(Beginning of Extracted information)
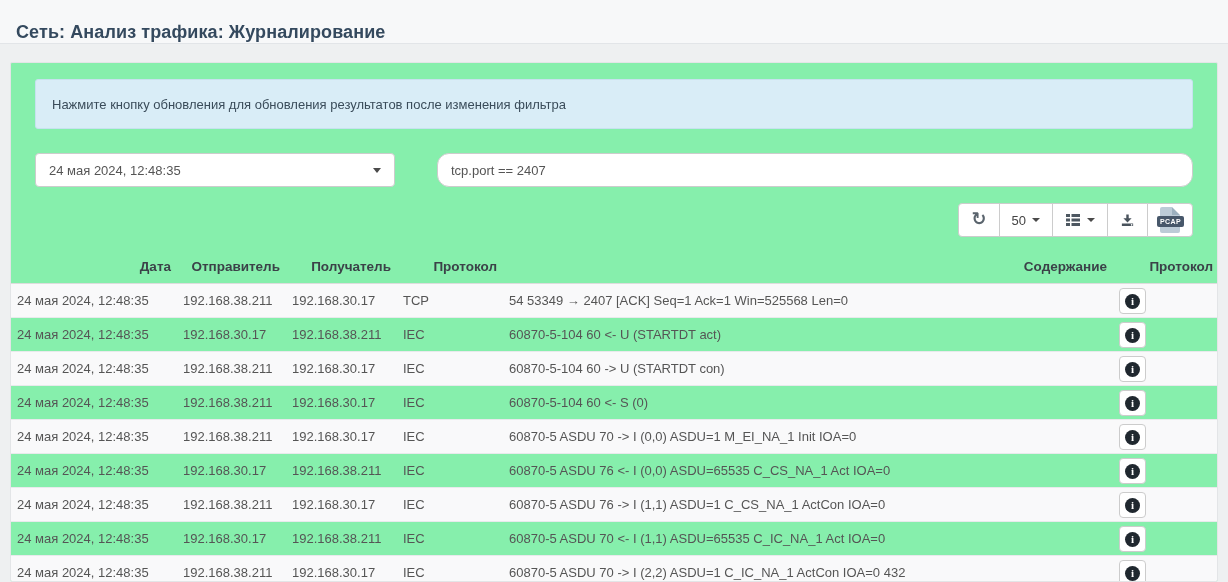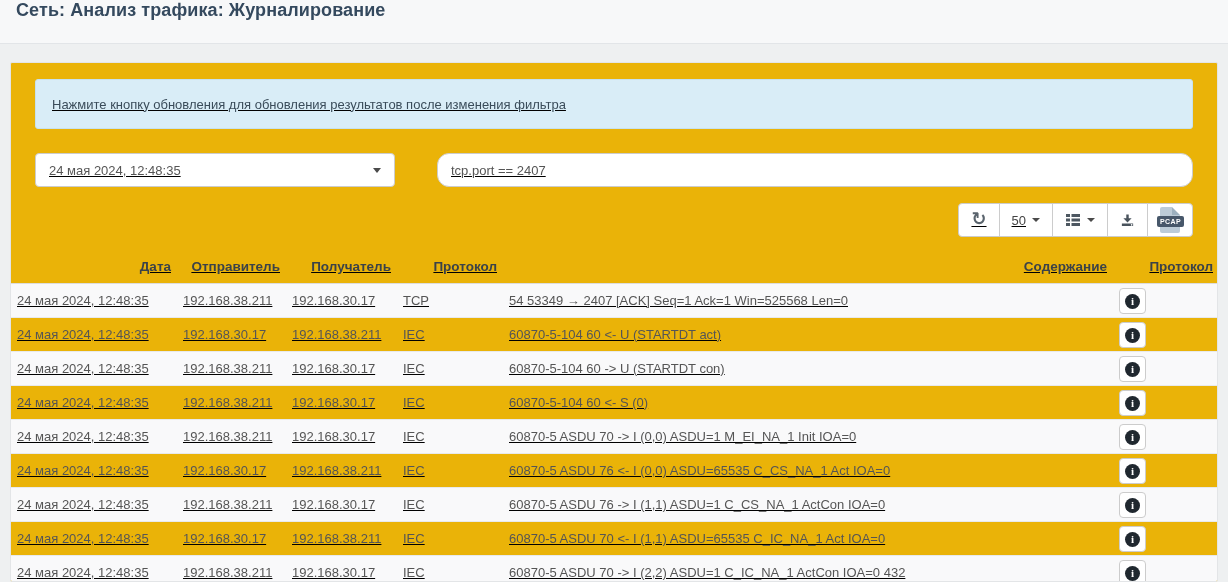"Сеть: Анализ трафика: Журналирование" .topbar { align-items: flex-start -> flex-end }
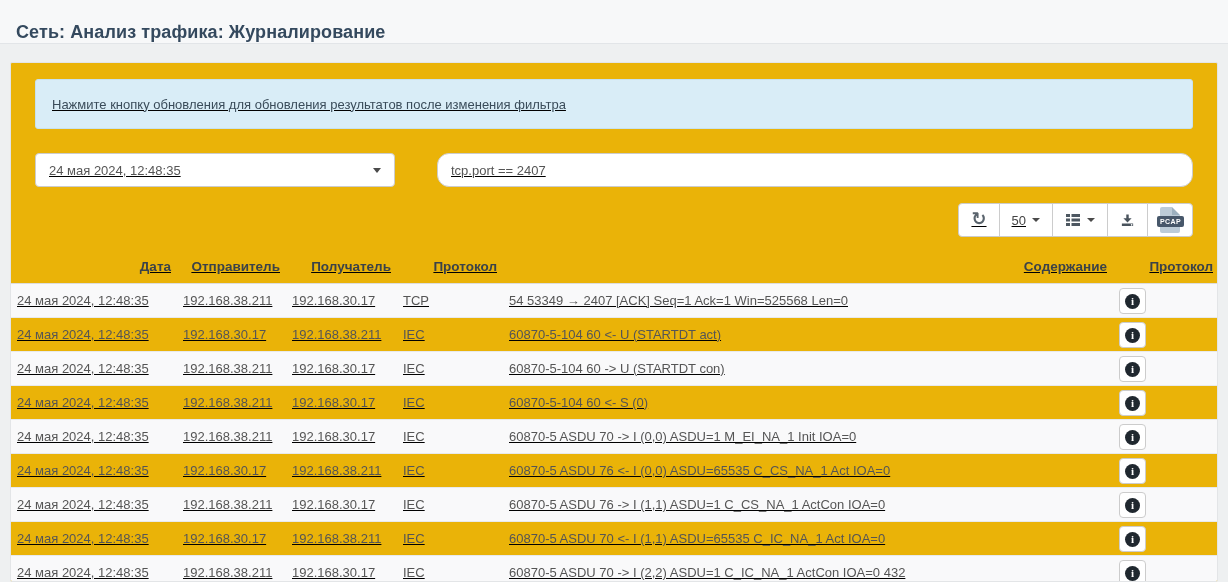"Нажмите кнопку обновления для обновления" .card { background: #eab308 -> #86efac; text-decoration: underline -> none }
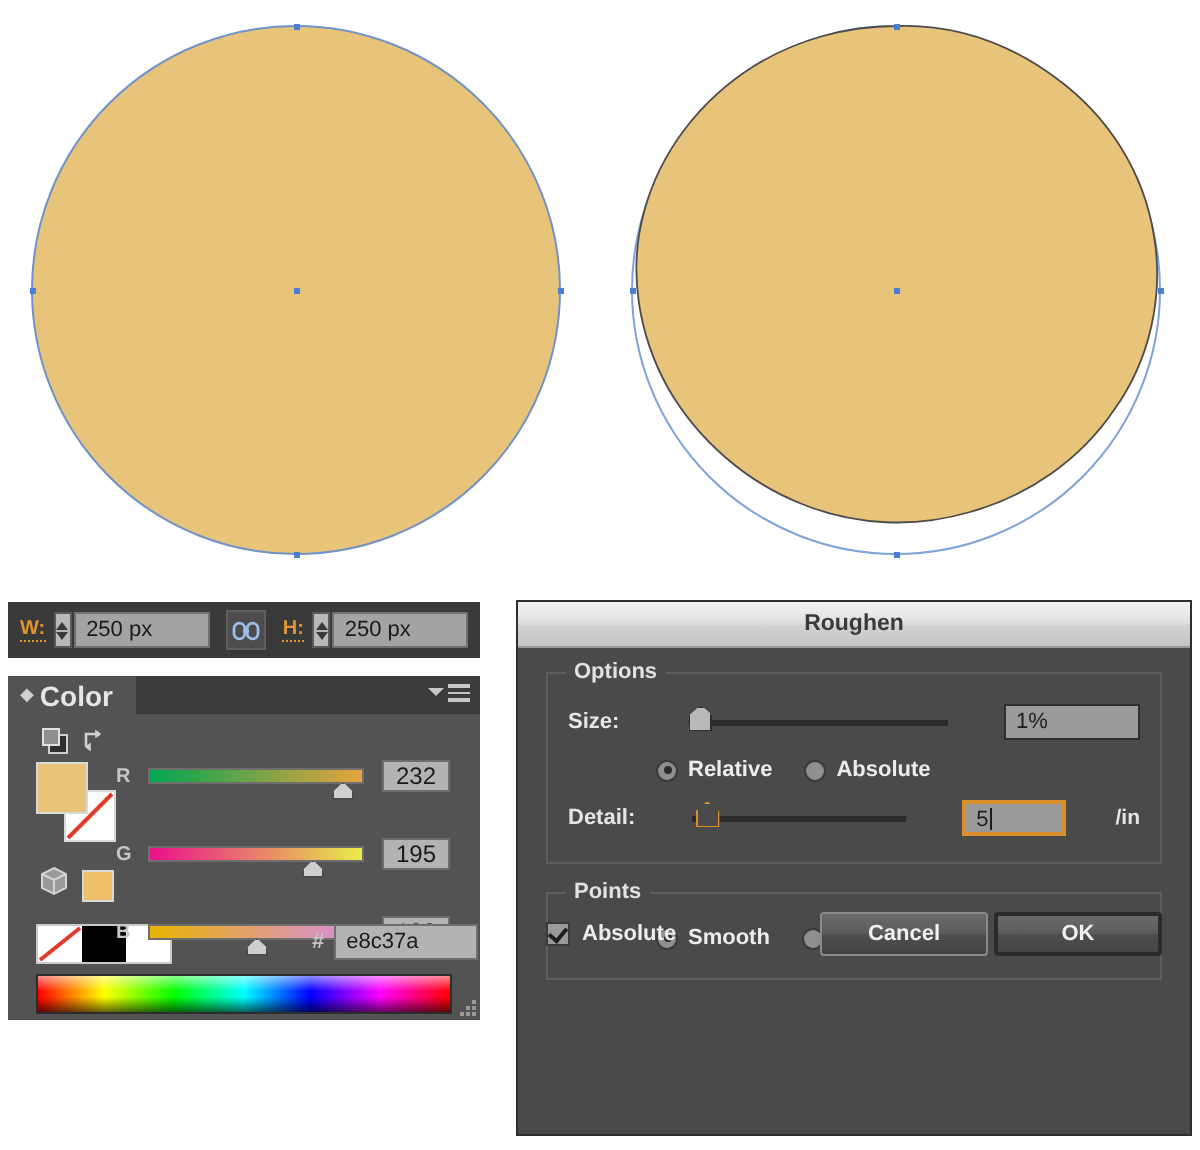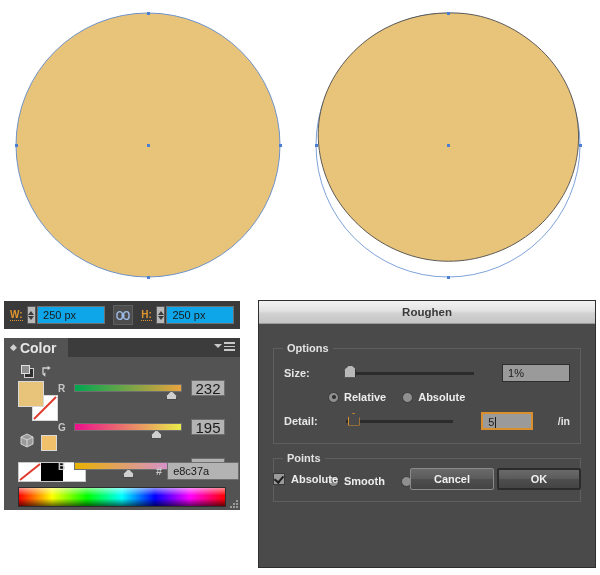"250 px" .wh-input { background: #0ea5e9 -> #a3a3a3 }
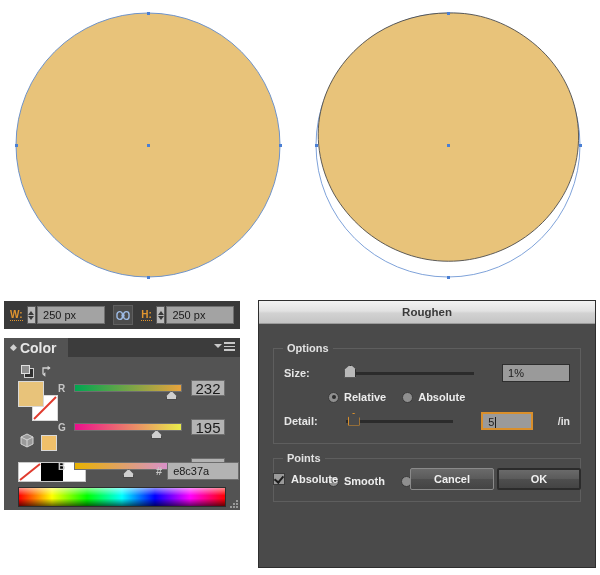"Options" #dlg-body { margin-top: 12px -> none }
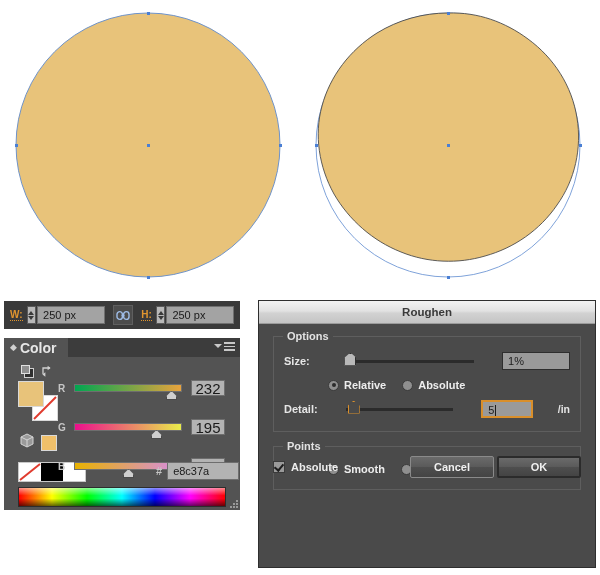"232" .sl-val { font-size: 15px -> 12px }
(End of Extracted information)
* [Task details]: The entire listing above is to be copied exactly, with all pictures omitted.

* [Answer to the problem]:
"Сеть: Анализ трафика: Журналирование" .topbar { align-items: flex-start -> flex-end }
"Нажмите кнопку обновления для обновления" .card { background: #eab308 -> #86efac; text-decoration: underline -> none }
"250 px" .wh-input { background: #0ea5e9 -> #a3a3a3 }
"Options" #dlg-body { margin-top: 12px -> none }
"232" .sl-val { font-size: 15px -> 12px }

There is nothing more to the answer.